TASK INSTRUCTIONS: What should come back is the data below, word for word, minus any picture.

[Web interface edit records]
----------

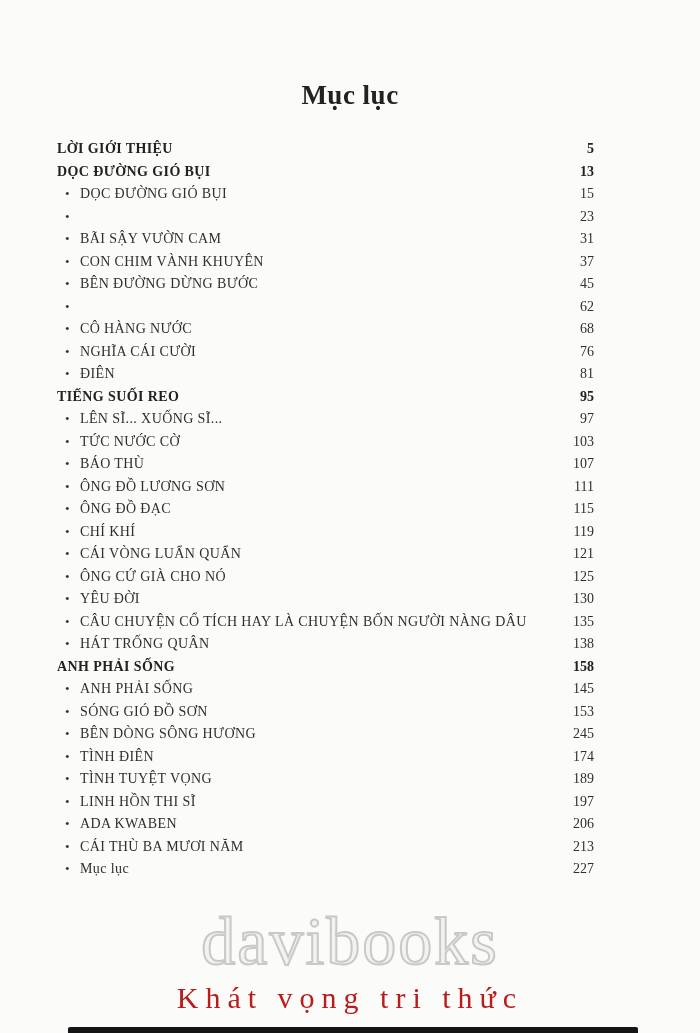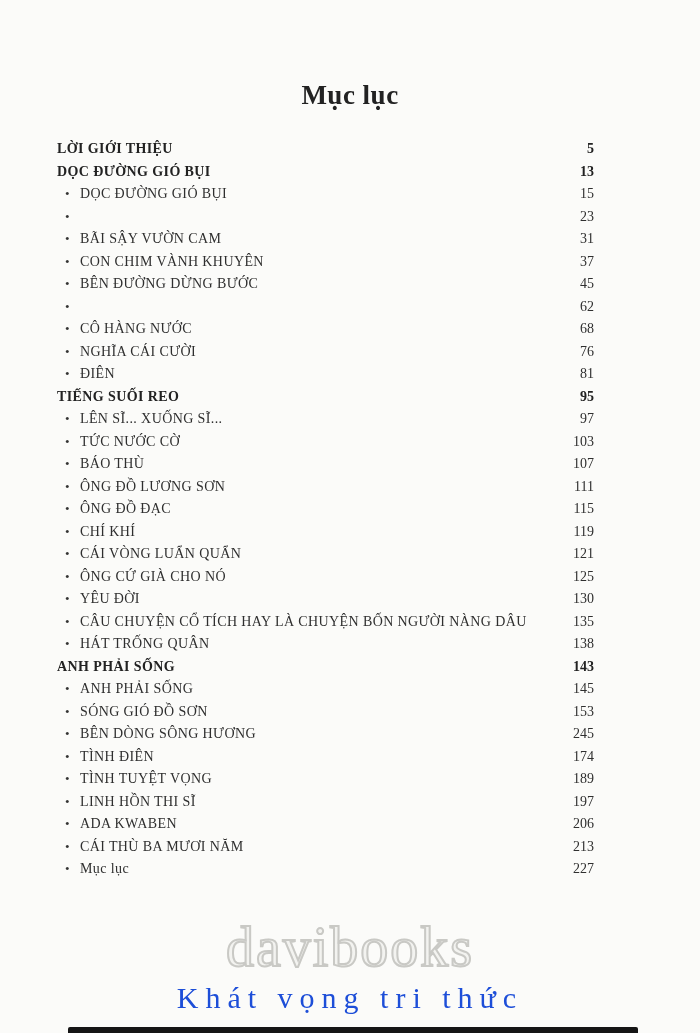--- a/index.html
+++ b/index.html
@@ -255,7 +255,7 @@
         <span class="left">
           <span class="label">ANH PHẢI SỐNG</span>
         </span>
-        <span class="page-num">143</span>
+        <span class="page-num">158</span>
       </div>
       <div class="row item">
         <span class="left">

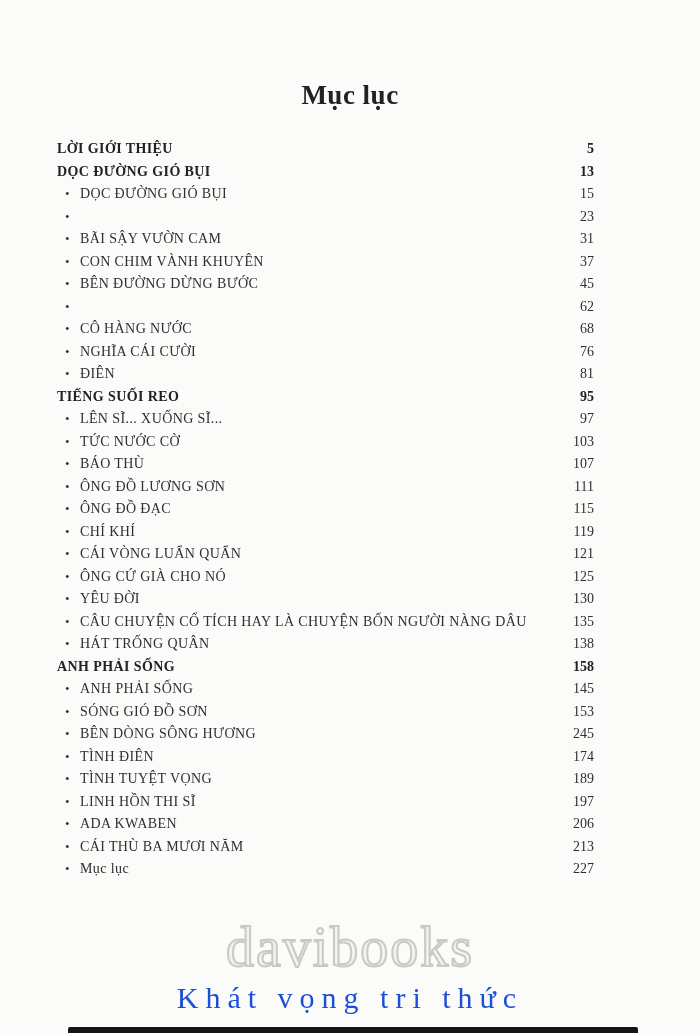--- a/index.html
+++ b/index.html
@@ -64,7 +64,7 @@
     pointer-events: none;
   }
   .wm-brand {
-    font-size: 56px;
+    font-size: 68px;
     line-height: 1;
     color: #f3f3f0;
     -webkit-text-stroke: 2px #c9c9c5;

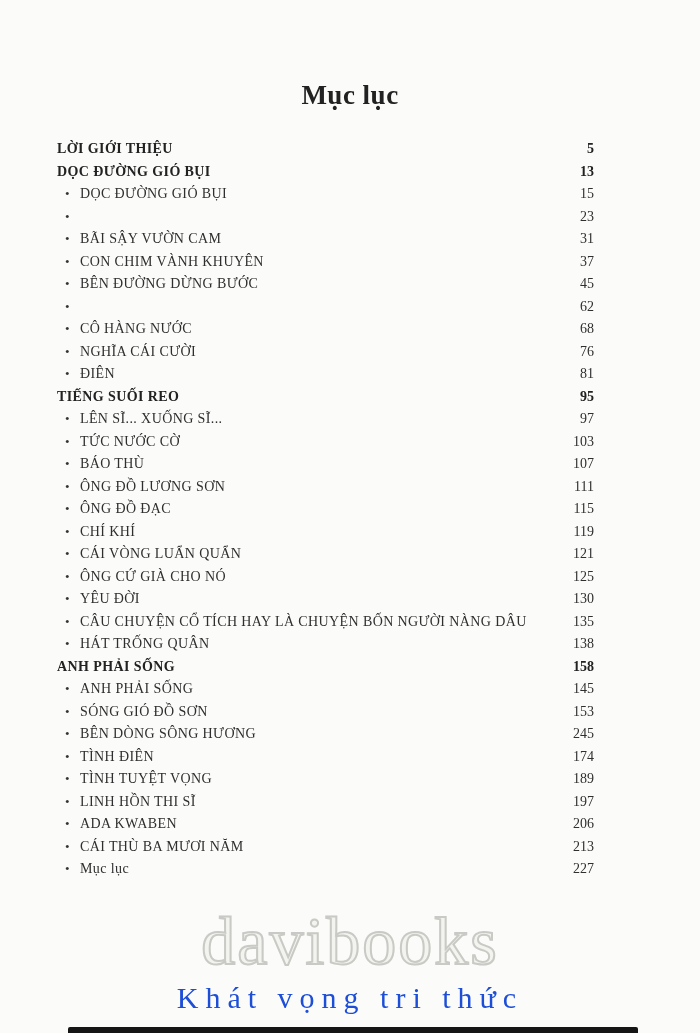--- a/index.html
+++ b/index.html
@@ -75,7 +75,7 @@
     margin-top: 6px;
     font-size: 30px;
     letter-spacing: 7px;
-    color: #1d4ed8;
+    color: #b91c1c;
   }
   .scan-edge {
     position: absolute;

----------

WRITTEN ANSWER:
--- a/index.html
+++ b/index.html
@@ -255,7 +255,7 @@
         <span class="left">
           <span class="label">ANH PHẢI SỐNG</span>
         </span>
-        <span class="page-num">143</span>
+        <span class="page-num">158</span>
       </div>
       <div class="row item">
         <span class="left">

--- a/index.html
+++ b/index.html
@@ -64,7 +64,7 @@
     pointer-events: none;
   }
   .wm-brand {
-    font-size: 56px;
+    font-size: 68px;
     line-height: 1;
     color: #f3f3f0;
     -webkit-text-stroke: 2px #c9c9c5;

--- a/index.html
+++ b/index.html
@@ -75,7 +75,7 @@
     margin-top: 6px;
     font-size: 30px;
     letter-spacing: 7px;
-    color: #1d4ed8;
+    color: #b91c1c;
   }
   .scan-edge {
     position: absolute;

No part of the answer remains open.